# [Brief]
From the first line to the last, reproduce the records below exactly, omitting any picture.

# [Given records]
┌──
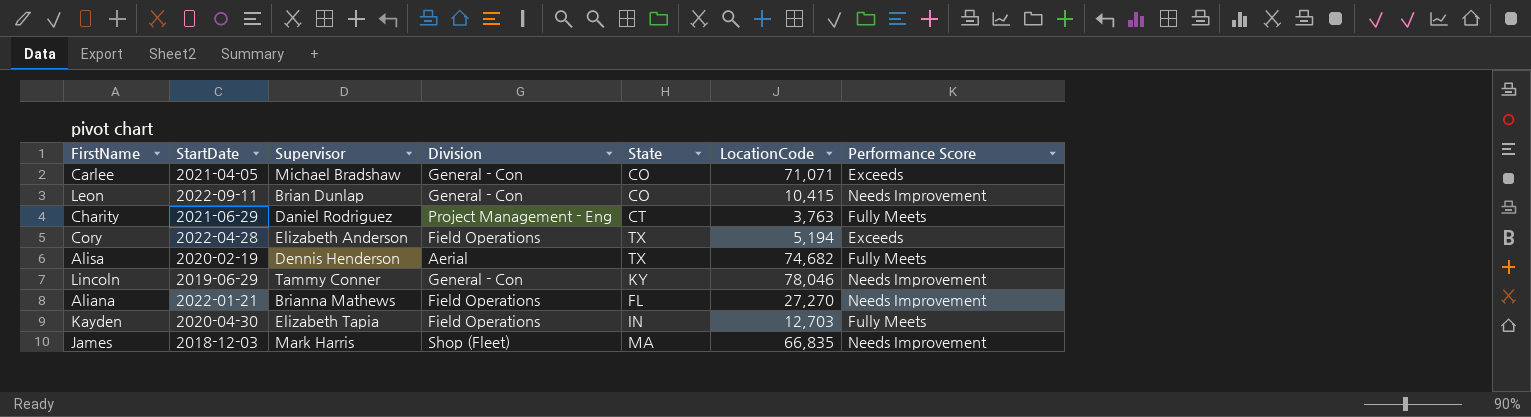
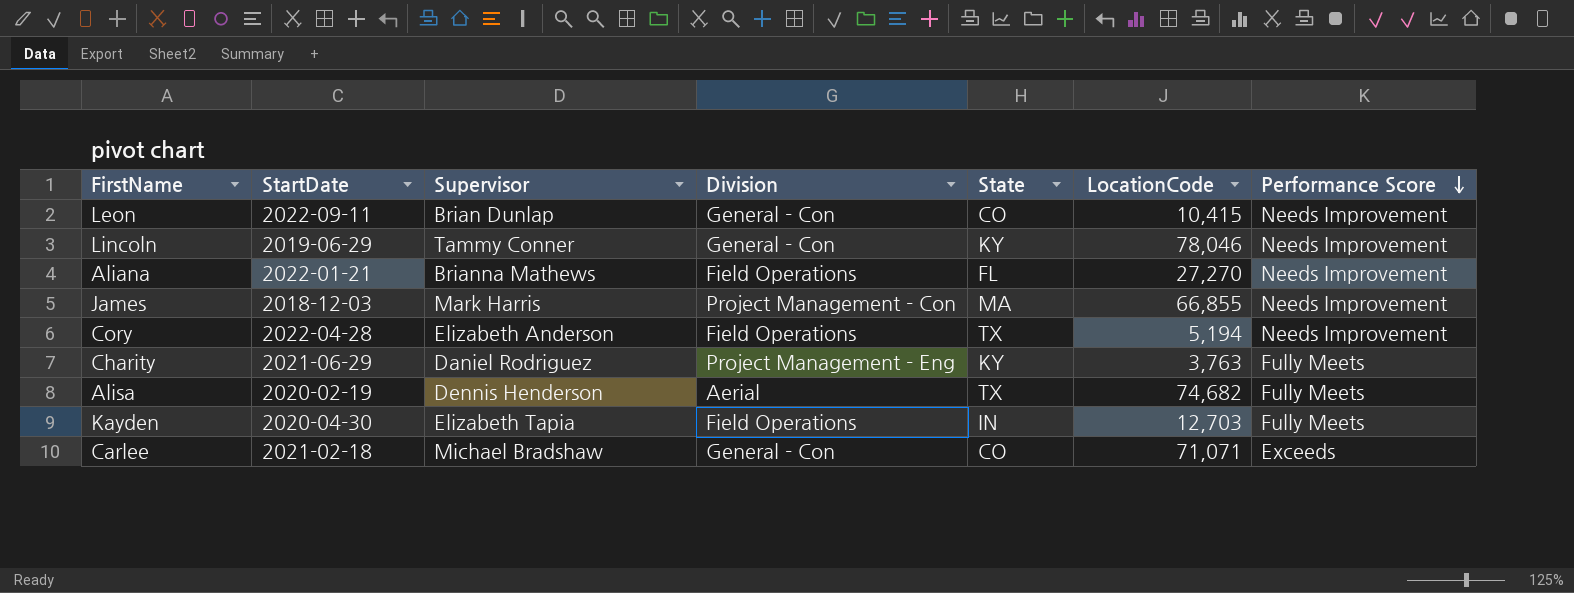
row order: none -> Performance Score descending
James | Division: Shop (Fleet) -> Project Management - Con
James | LocationCode: 66,835 -> 66,855
Cory | Performance Score: Exceeds -> Needs Improvement
Charity | State: CT -> KY
Carlee | StartDate: 2021-04-05 -> 2021-02-18

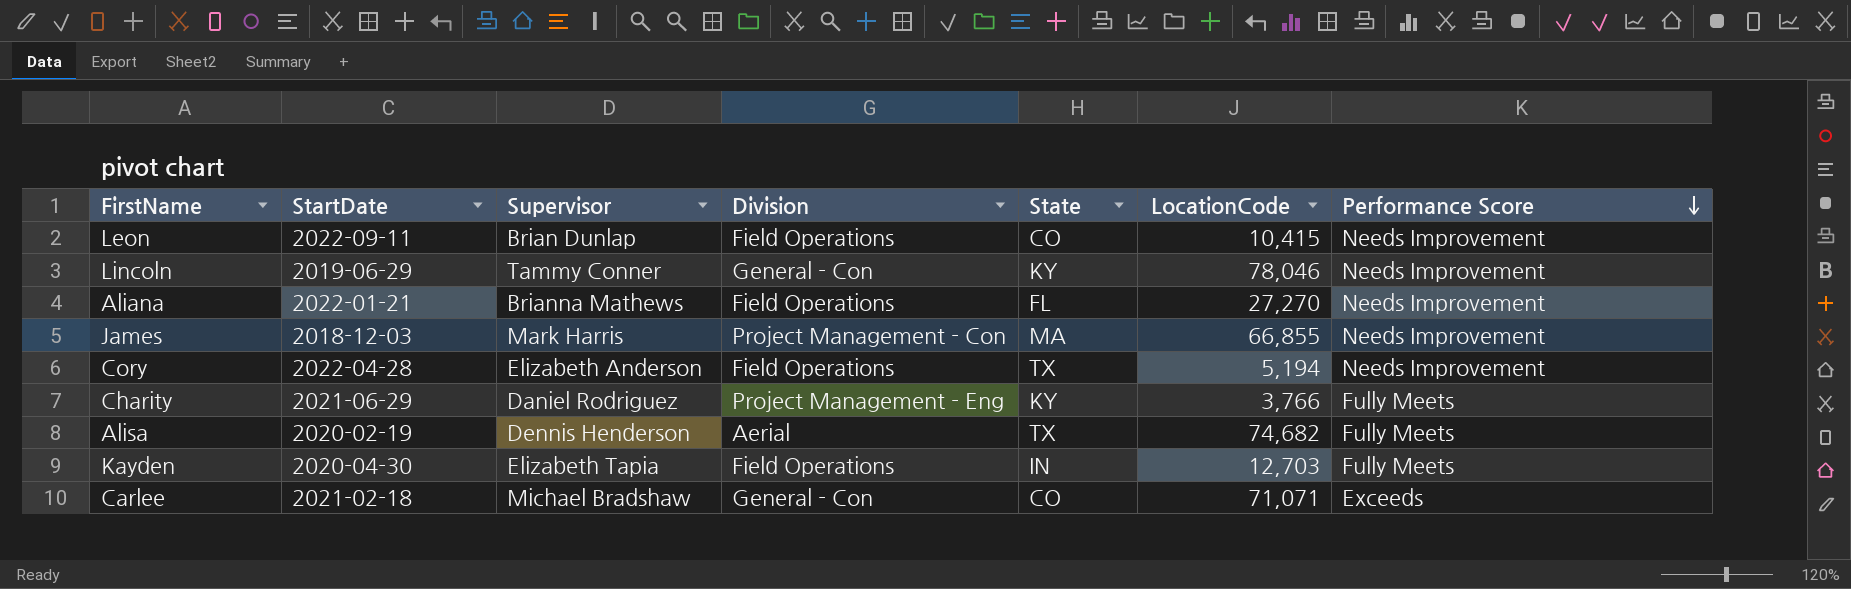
Leon | Division: General - Con -> Field Operations
Charity | LocationCode: 3,763 -> 3,766

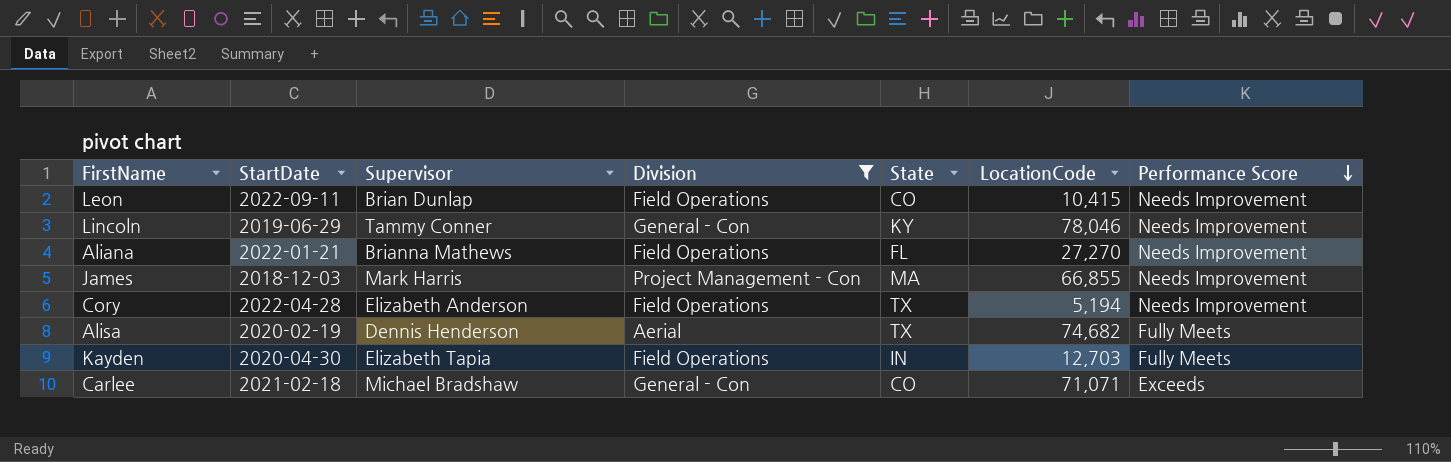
filter: none -> Division != Project Management - Eng

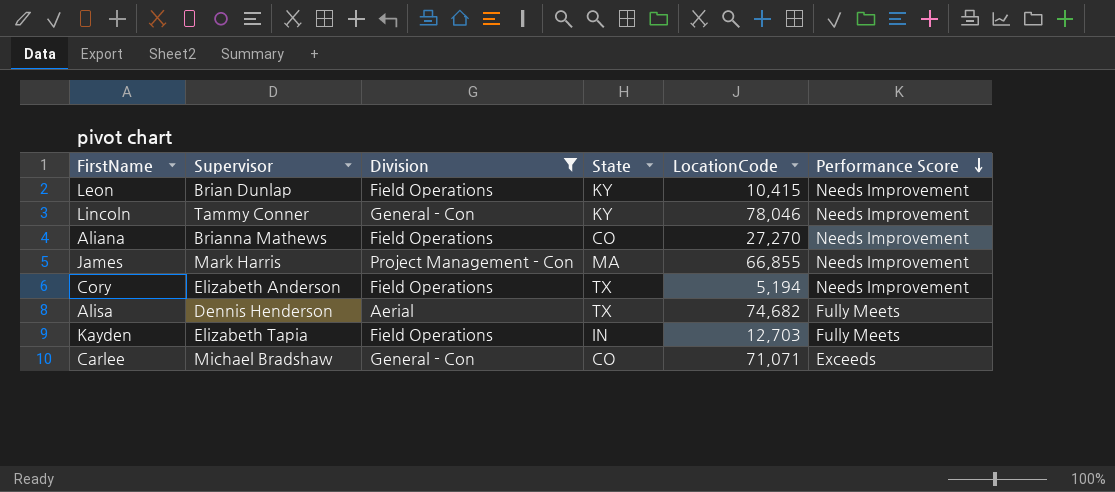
column StartDate | position: 2 -> none
Leon | State: CO -> KY
Aliana | State: FL -> CO

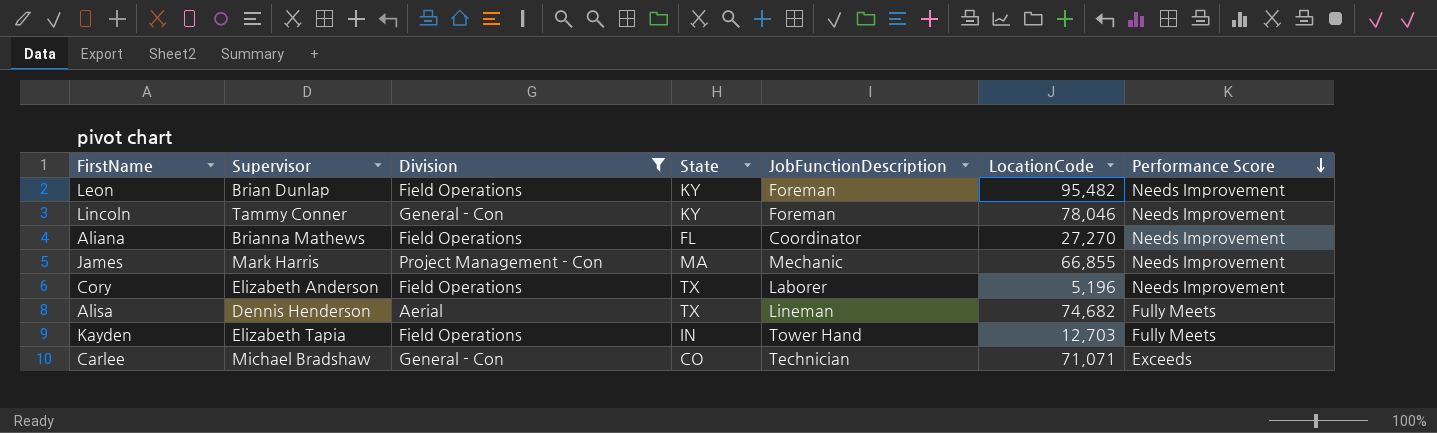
column JobFunctionDescription | position: none -> 5
Leon | LocationCode: 10,415 -> 95,482
Aliana | State: CO -> FL
Cory | LocationCode: 5,194 -> 5,196

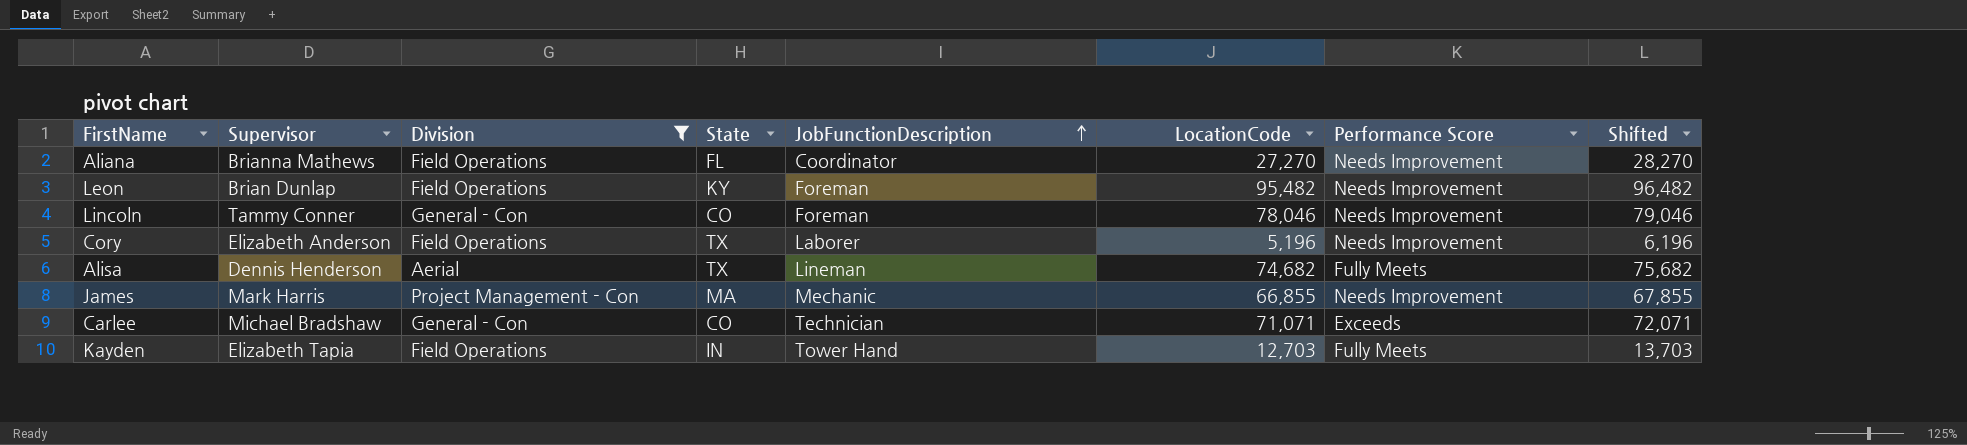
row order: Performance Score descending -> JobFunctionDescription ascending
column Shifted | formula: none -> [LocationCode] + 1000
Lincoln | State: KY -> CO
└──
# [Result for this task]
row order: none -> Performance Score descending
James | Division: Shop (Fleet) -> Project Management - Con
James | LocationCode: 66,835 -> 66,855
Cory | Performance Score: Exceeds -> Needs Improvement
Charity | State: CT -> KY
Carlee | StartDate: 2021-04-05 -> 2021-02-18

Leon | Division: General - Con -> Field Operations
Charity | LocationCode: 3,763 -> 3,766

filter: none -> Division != Project Management - Eng

column StartDate | position: 2 -> none
Leon | State: CO -> KY
Aliana | State: FL -> CO

column JobFunctionDescription | position: none -> 5
Leon | LocationCode: 10,415 -> 95,482
Aliana | State: CO -> FL
Cory | LocationCode: 5,194 -> 5,196

row order: Performance Score descending -> JobFunctionDescription ascending
column Shifted | formula: none -> [LocationCode] + 1000
Lincoln | State: KY -> CO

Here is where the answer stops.